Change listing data
※
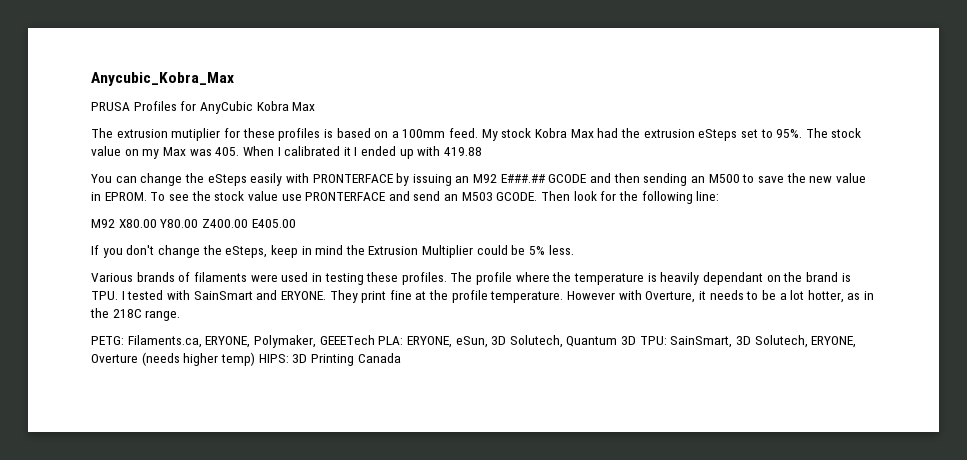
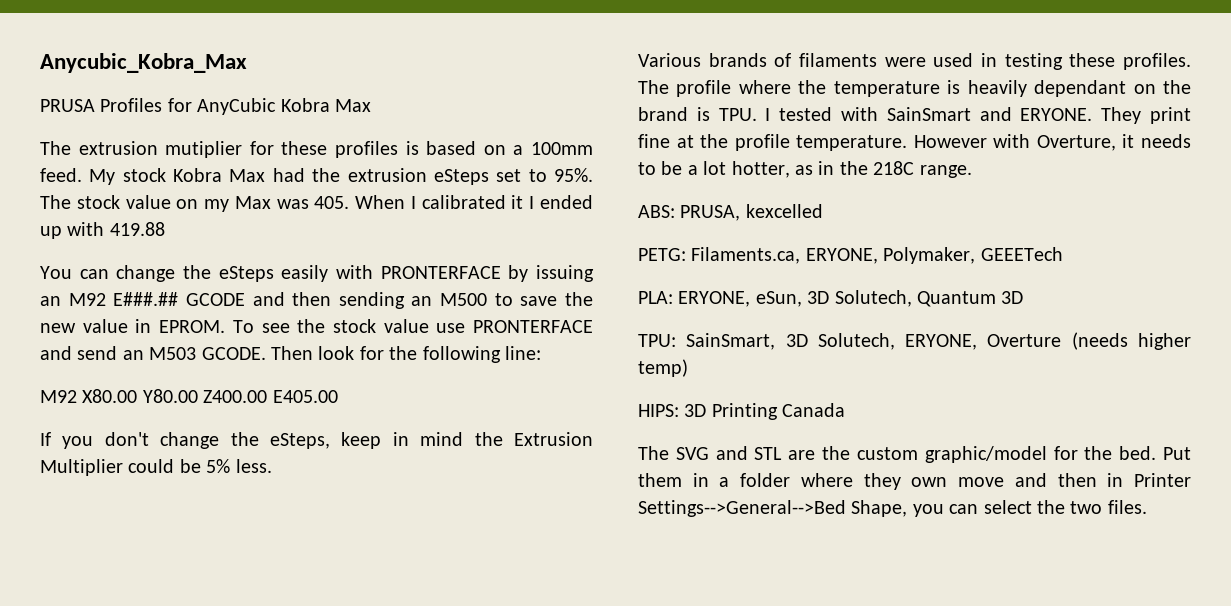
(181, 315) none -> [638,204,823,221] // ABS: PRUSA, kexcelled
(375, 340) none -> (1063, 254) //
(637, 340) none -> (1024, 297) //
(255, 359) none -> (688, 368) //
(401, 358) none -> [638,446,1191,463] [638,473,1191,490] [638,500,1147,517] // The SVG and STL are the custom graphic/model for the bed. Put them in a folder where they own move and then in Printer Settings-->General-->Bed Shape, you can select the two files.

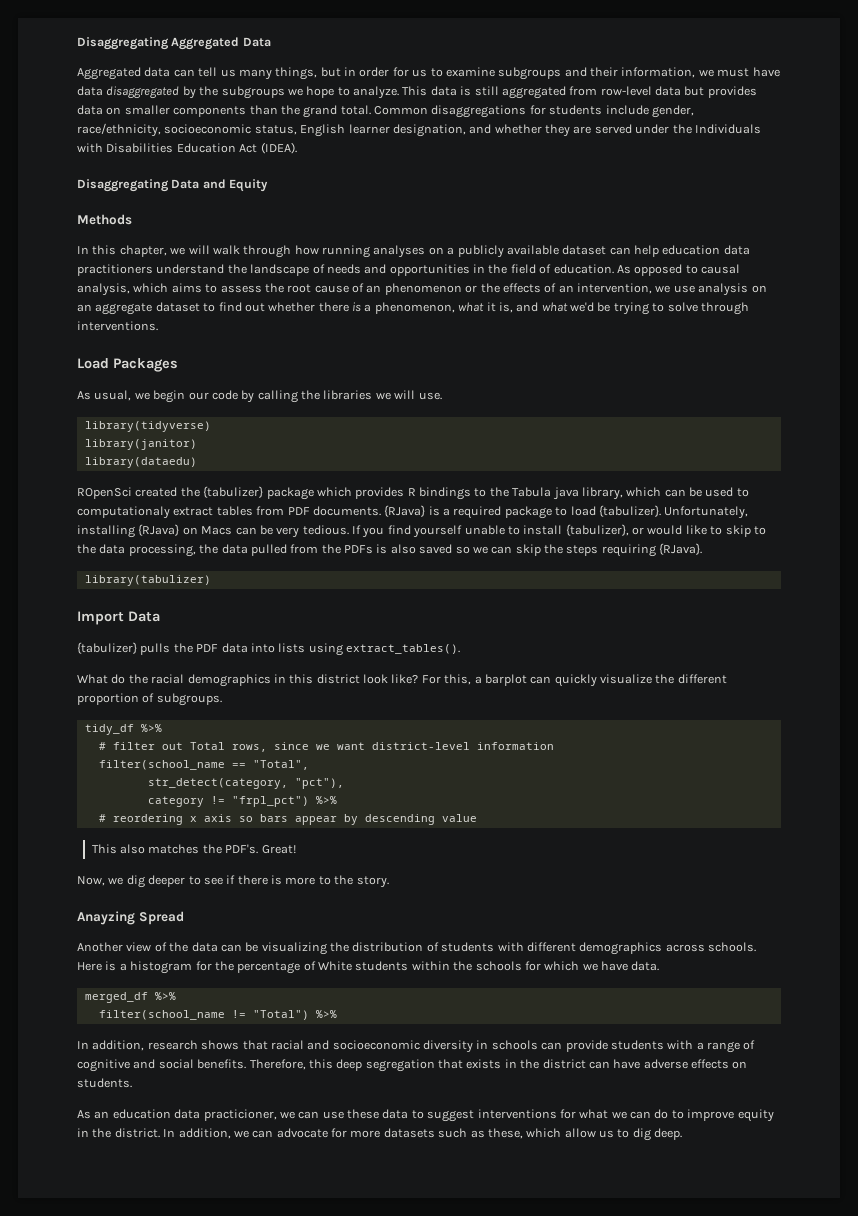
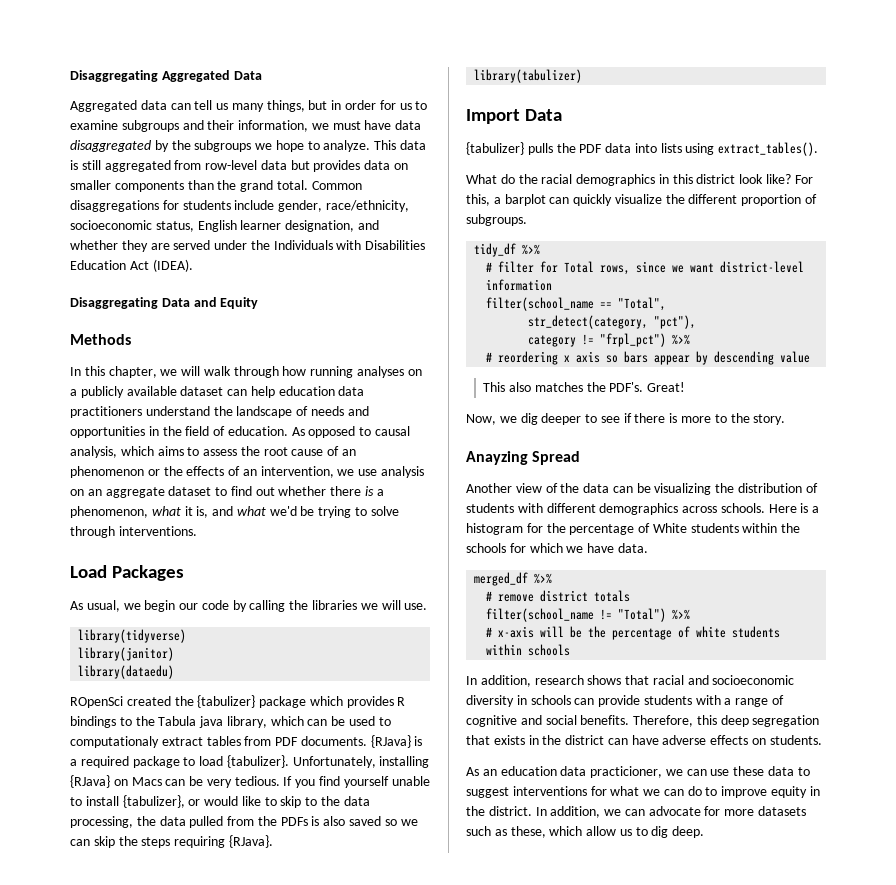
[161,742,183,750] out -> [540,261,559,273] for
(176, 996) none -> [486,590,631,602] // # remove district totals
(337, 1014) none -> [486,626,781,640] [486,644,571,656] // # x-axis will be the percentage of white students within schools

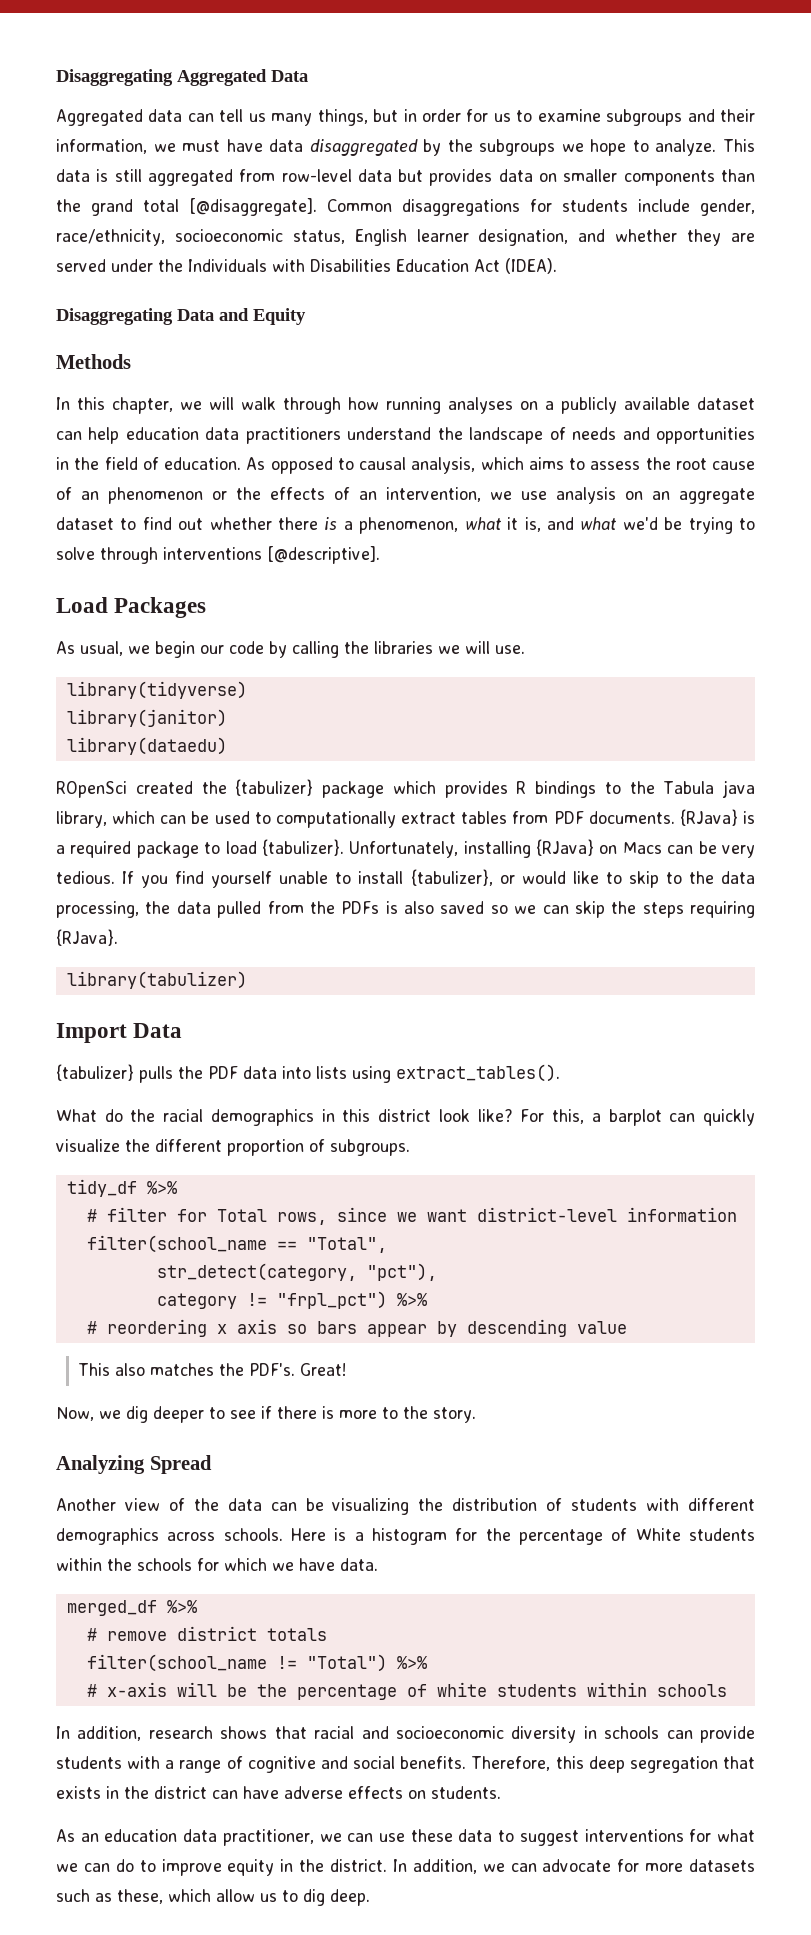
[276,180,308,190] total. -> [143,198,317,216] total [@disaggregate].
[118,526,197,536] interventions. -> [163,546,380,564] interventions [@descriptive].
[70,736,159,748] computationaly -> [275,811,396,828] computationally
[466,451,528,465] Anayzing -> [56,1455,145,1474] Analyzing
[590,766,663,778] practicioner, -> [222,1829,314,1846] practitioner,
※
* **Task objective**: Print all the lines above exactly as they are, but without the pictures.

* **Exercise output**:
(181, 315) none -> [638,204,823,221] // ABS: PRUSA, kexcelled
(375, 340) none -> (1063, 254) //
(637, 340) none -> (1024, 297) //
(255, 359) none -> (688, 368) //
(401, 358) none -> [638,446,1191,463] [638,473,1191,490] [638,500,1147,517] // The SVG and STL are the custom graphic/model for the bed. Put them in a folder where they own move and then in Printer Settings-->General-->Bed Shape, you can select the two files.

[161,742,183,750] out -> [540,261,559,273] for
(176, 996) none -> [486,590,631,602] // # remove district totals
(337, 1014) none -> [486,626,781,640] [486,644,571,656] // # x-axis will be the percentage of white students within schools

[276,180,308,190] total. -> [143,198,317,216] total [@disaggregate].
[118,526,197,536] interventions. -> [163,546,380,564] interventions [@descriptive].
[70,736,159,748] computationaly -> [275,811,396,828] computationally
[466,451,528,465] Anayzing -> [56,1455,145,1474] Analyzing
[590,766,663,778] practicioner, -> [222,1829,314,1846] practitioner,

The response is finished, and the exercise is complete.